Needless to say, this old Colonel
was giddy like a school girl that just had her tits fondled by
the high school quarterback underneath the football stadium bleachers!
I could hardly control myself and my emotions ran wild, like a
school girl's imagination as she lay spread eagle on her bed
while each member of the football team eagerly awaited
their turn with her!
"Secretary
Rumsfeld is my kind of man - a man's man - with morals, values,
and the steely determination to see that we fight his wars!" I
boldly proclaimed to Colonel Pooner.
Colonel
Pooner's lips pursed together, his left eye drew a faint squint,
and I knew that something profound was about to erupt from his
lips. Yes, I knew that look. That look could only mean
that he, the viceroy of verbiage, the duke of dandies, the earl
of epiphany, the oracle of orators, had something
of value to say that would resonate in the soul of those lucky
enough to hear.
"I
tell you he's a
man's man, a manly man with manly ways! Secretary Rumsfeld
is my kind of man, blood and guts! Damn, I'm so excited I
can hardly control my throbbing manhood! I feel like a
well hung Ethiopian in a room of hot, whoring Pigmy women!"
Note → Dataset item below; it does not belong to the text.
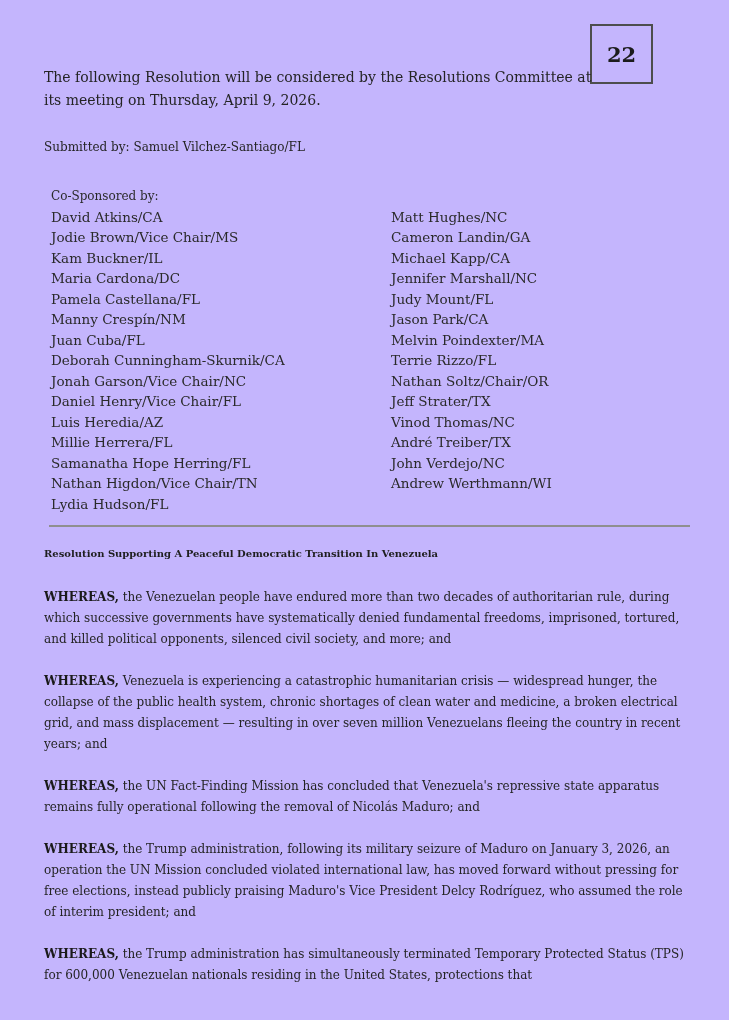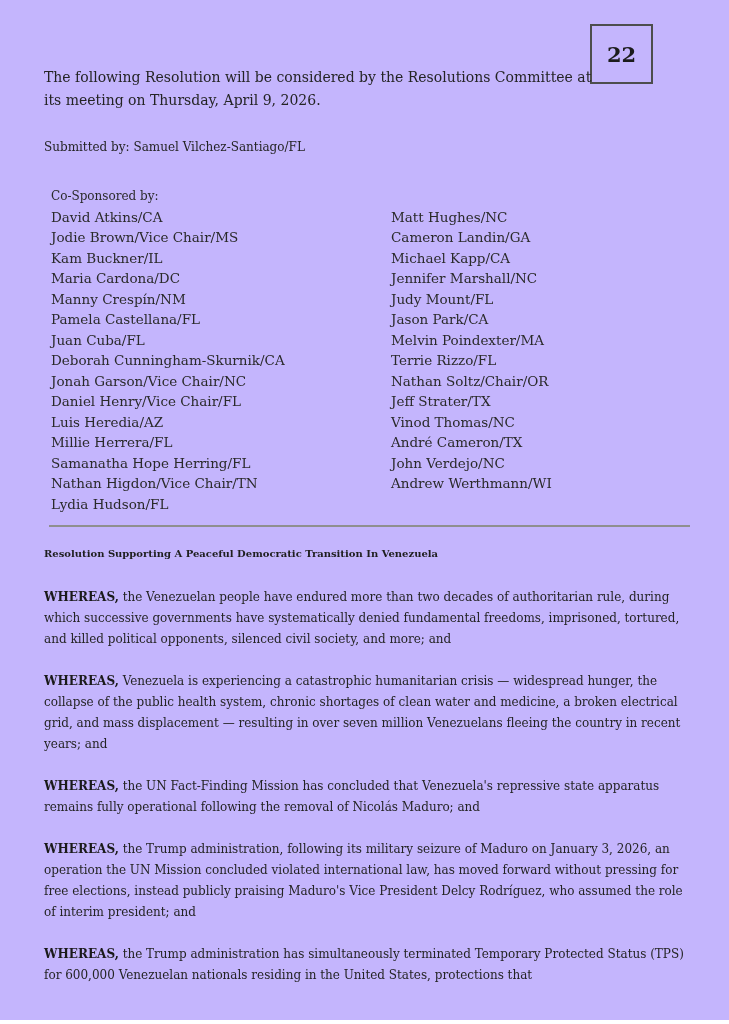"Manny Crespín/NM" div.cosponsor { order: before "Pamela Castellana/FL" -> after "Pamela Castellana/FL" }
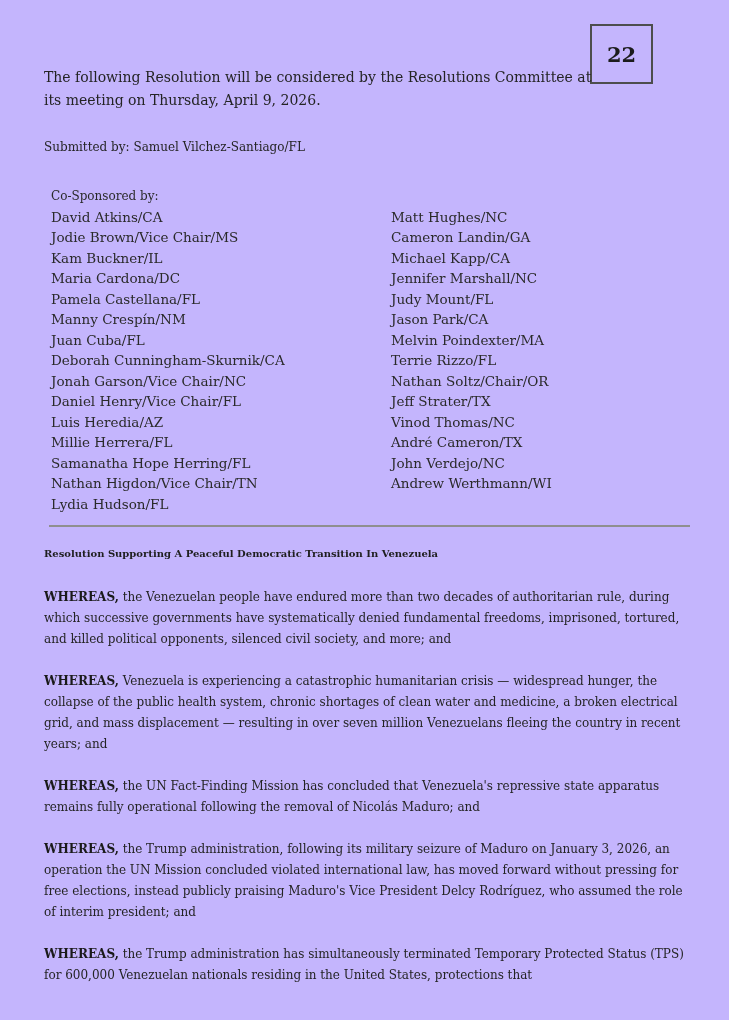"André Cameron/TX" div.cosponsor { text: Cameron/TX -> Treiber/TX }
Colonel Pooner said as stared at me with that look of his. He
then scratched his cods with his manly, hairy left hand, farted
twice, and then he touched himself again.
Our
big, un-armored, Halliburton Oldsmobile rolled swiftly down the
roads of Baghdad as Colonel Pooner and I were driven to Camp
Buehring to see Secretary Rumsfeld. A bullet came flying
through the windshield and clipped our driver, Corporal Kinky,
above his left eye brow. The bullet then turned aft ward and
struck yours truly right above my left testicle. Corporal
Kinky let out a death curdling scream as his blood soon soaked
the front seat of our Halliburton Olds 98. I, myself,
barely acknowledged the projectile as it entered into my person;
for I am an old Republican warrior, who has fought in many a
battle and I have been stabbed, shot, beaten, rammed, gutted,
pissed on, raped, and had untold numbers of foreign objects
forced into my anus by my captors and my own men. Needless
to say, I didn't yell out as the hot projectile pierced my
person. No, I didn't even flinch; for I have no feeling in my
left leg, and I lost my left testicle years ago to a sadistic
Vietcong prostitute in 'Nam when I refused to pay her for
services rendered.
As
Corporal Kinky regained control of our auto, Colonel Pooner
handed him a handkerchief and said, "Stop your damn,
I'm-a-pussy screaming! Take it like a man! Take it
like a true-blue, compassionate, conservative warrior!"
Then
Colonel Pooner took out his knife and proceeded to dig the
remains of the projectile from whence my left cod used to
reside. I could tell that Colonel Pooner was envious of my
wound as he probed around inside where my left cod used to be. I
knew that the thought of me getting another Purple-Hearts was
eating away at him. But, like the true-blue friend that he
is, Colonel Pooner didn't let his jealousy interrupt his search
for the projectile that resided in the place where my left cod
used to make its home.
When
we arrived, we took our seat up front, and watched as Secretary
Rumsfeld came out onto the stage and the pep-rally began.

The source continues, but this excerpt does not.